Am I In the Right Room?
Each month, we post a series of blogs around a common topic. This month, MaryAnn McKibben Dana is curating reflections from our 2016 National Gathering. Watch this space for thoughts from a wide variety of folks, especially around the question, What “stuck”? What ideas, speakers, workshops or worship services are continuing to work on your heart as you envision “the church that is becoming?” We’ll be hearing from ruling elders, teaching elders, seminarians, and more. We invite you to join the conversation on Facebook and Twitter!
by Cheryl Finney
Am I in the right room?
Most of my life I have used this simple question to gain direction. Is the space I have placed myself, whether it be graduate school, neighborhood, or church, putting me in contact with people that reflect collectively who I want to become?
Institutions I join that are experimental, and open to new ways of being are “rooms” I will stay in. So it was inspiring to hear the way Presbyterians are redefining our “rooms” of worship at the NEXT Church National Gathering in Atlanta. Innovations like Farm Church, a new agriculturally-based Christian community in Durham focused on growing food and faith for the hungry intrigued me. Then there was Serious Ju Ju, a faith-based ministry in Montana centered on at risk teenage boys revolving around their love of skateboarding – really, how can one not love that? Both ministries have recently sprung forth and reflect new spaces of worship which excites me. So I found myself saying, “Yes!” If this is where my church is leading, I will stay.

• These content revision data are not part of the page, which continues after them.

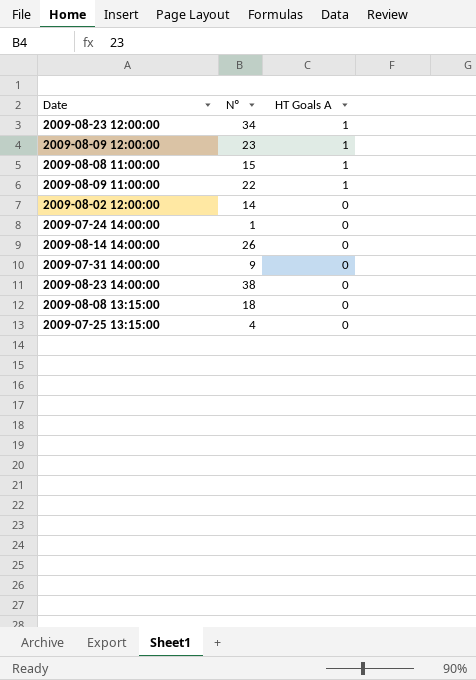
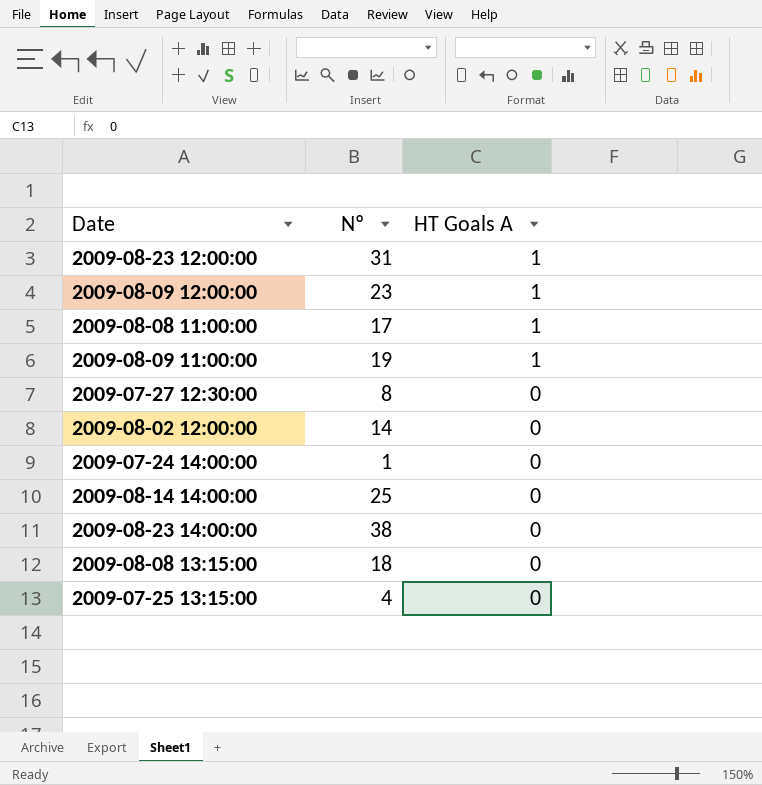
row 2009-07-31 14:00:00: 9 | 0 -> none
2009-08-23 12:00:00 | Nº: 34 -> 31
2009-08-08 11:00:00 | Nº: 15 -> 17
2009-08-09 11:00:00 | Nº: 22 -> 19
row 2009-07-27 12:30:00: none -> 8 | 0
2009-08-14 14:00:00 | Nº: 26 -> 25

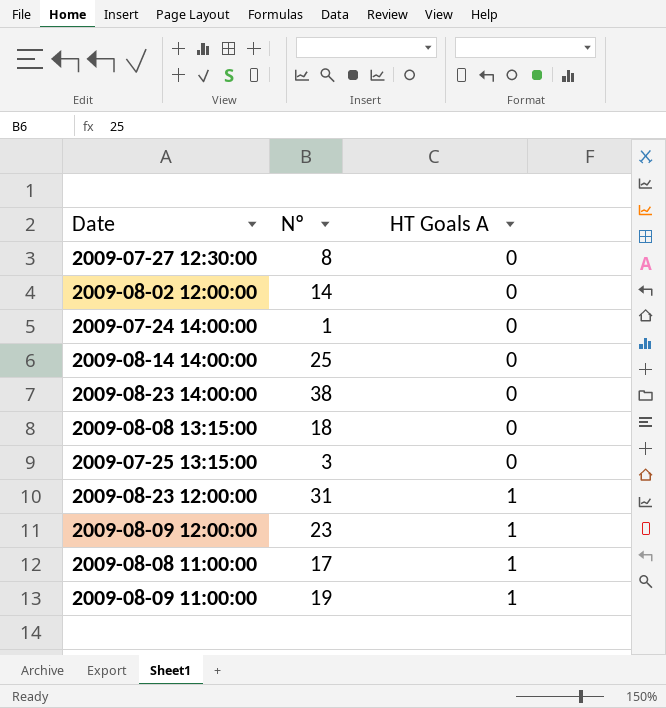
row order: HT Goals A descending -> HT Goals A ascending
2009-07-25 13:15:00 | Nº: 4 -> 3

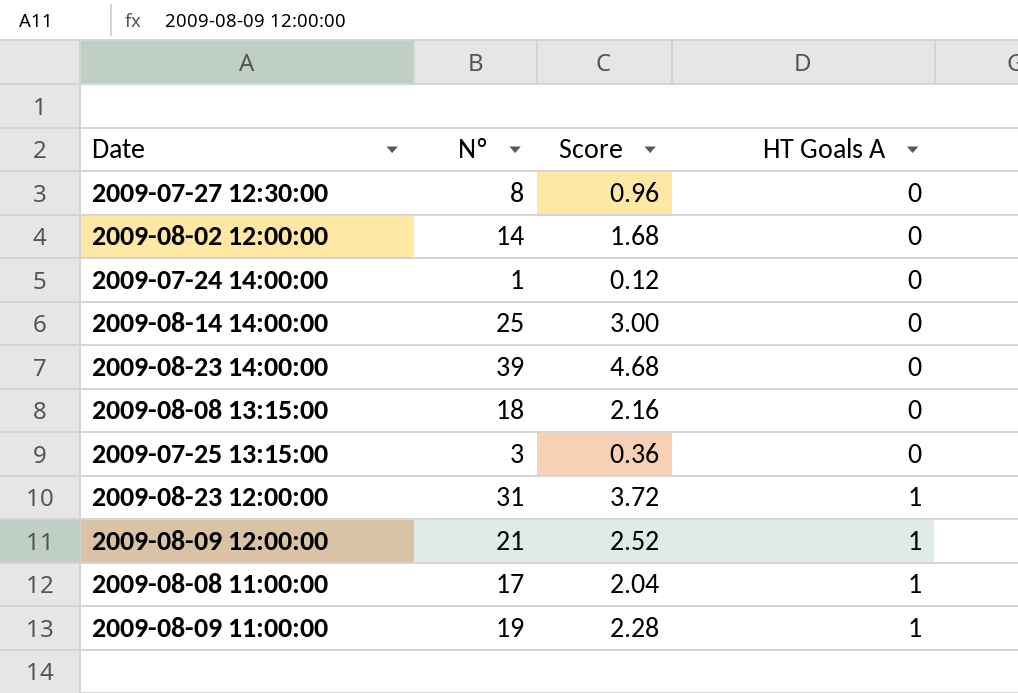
column Score | formula: none -> [Nº] * 0.12
2009-08-23 14:00:00 | Nº: 38 -> 39
2009-08-09 12:00:00 | Nº: 23 -> 21

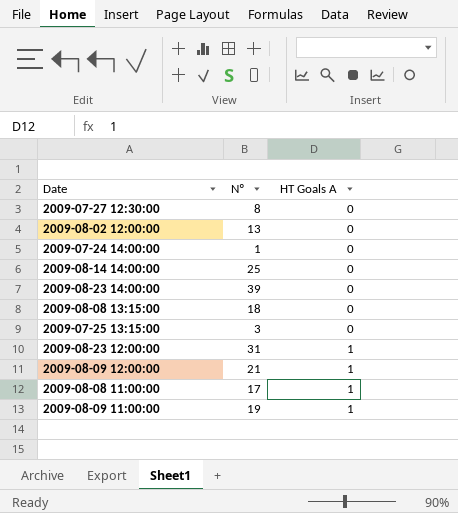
column Score | formula: [Nº] * 0.12 -> none
2009-08-02 12:00:00 | Nº: 14 -> 13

But what has had me on edge and closer to the exit was publicly named at the conference and that is our primarily white demographic as Presbyterians. Questions were raised on how our church will respond to a world with a national legacy of structural racism born from white dominance. I was grateful to be reminded again by NEXT speakers of the vigilance needed on issues of race that I as a white American, Presbyterian, living in Baltimore, need to continue to name, own, and challenge.
While I am in the midst of this work through community organizing in Baltimore, where building relationships across racial lines is at its core, it is important to me to have the larger church own this collectively. Sharing ways we are engaging the problem of white fragility in our churches, I was reminded again of the importance of sharing public narratives of our experience with race within our congregations often.

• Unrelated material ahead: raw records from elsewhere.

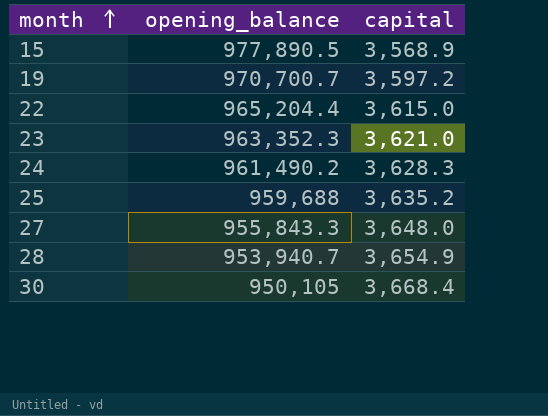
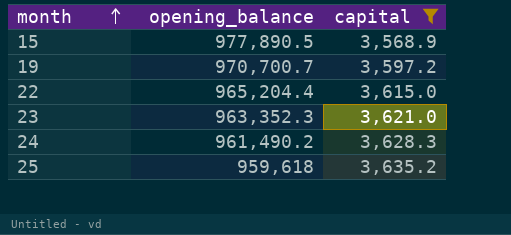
filter: none -> capital <= 3,635.2
25 | opening_balance: 959,688 -> 959,618

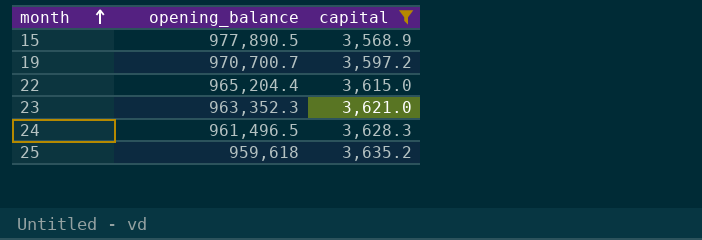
24 | opening_balance: 961,490.2 -> 961,496.5

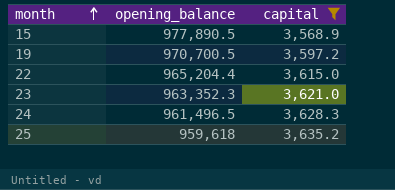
19 | opening_balance: 970,700.7 -> 970,700.5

Just as I am thrilled to hear of innovations in worship I want the church to be pioneering in the way we are being church in the racial arena. Housing voices experimenting and moving past the fear of a misstep in a conversation on race can be a space that uncovers unconscious biases that brought to light can move a people of faith into action.
I am trusting that relationships built along the way as we challenge structured systems that are racist in outcome will be fertile ground that just might change what we look like and move us to who we are called to be.
That’s the next room I want to be in!
Cheryl Finney is a ruling elder at Brown Memorial Presbyterian Church in Baltimore. A frequently challenged mother of four, she is currently working for BUILD, Baltimoreans United in Leadership Development, as a project organizer. Her current passion is working with “returning citizens” through a jobs movement of BUILD called Turnaround Tuesdays. She says, “developing leaders from the reentry community as they join the workforce and rediscover a civic life is the richest work I have ever had the privilege to do!”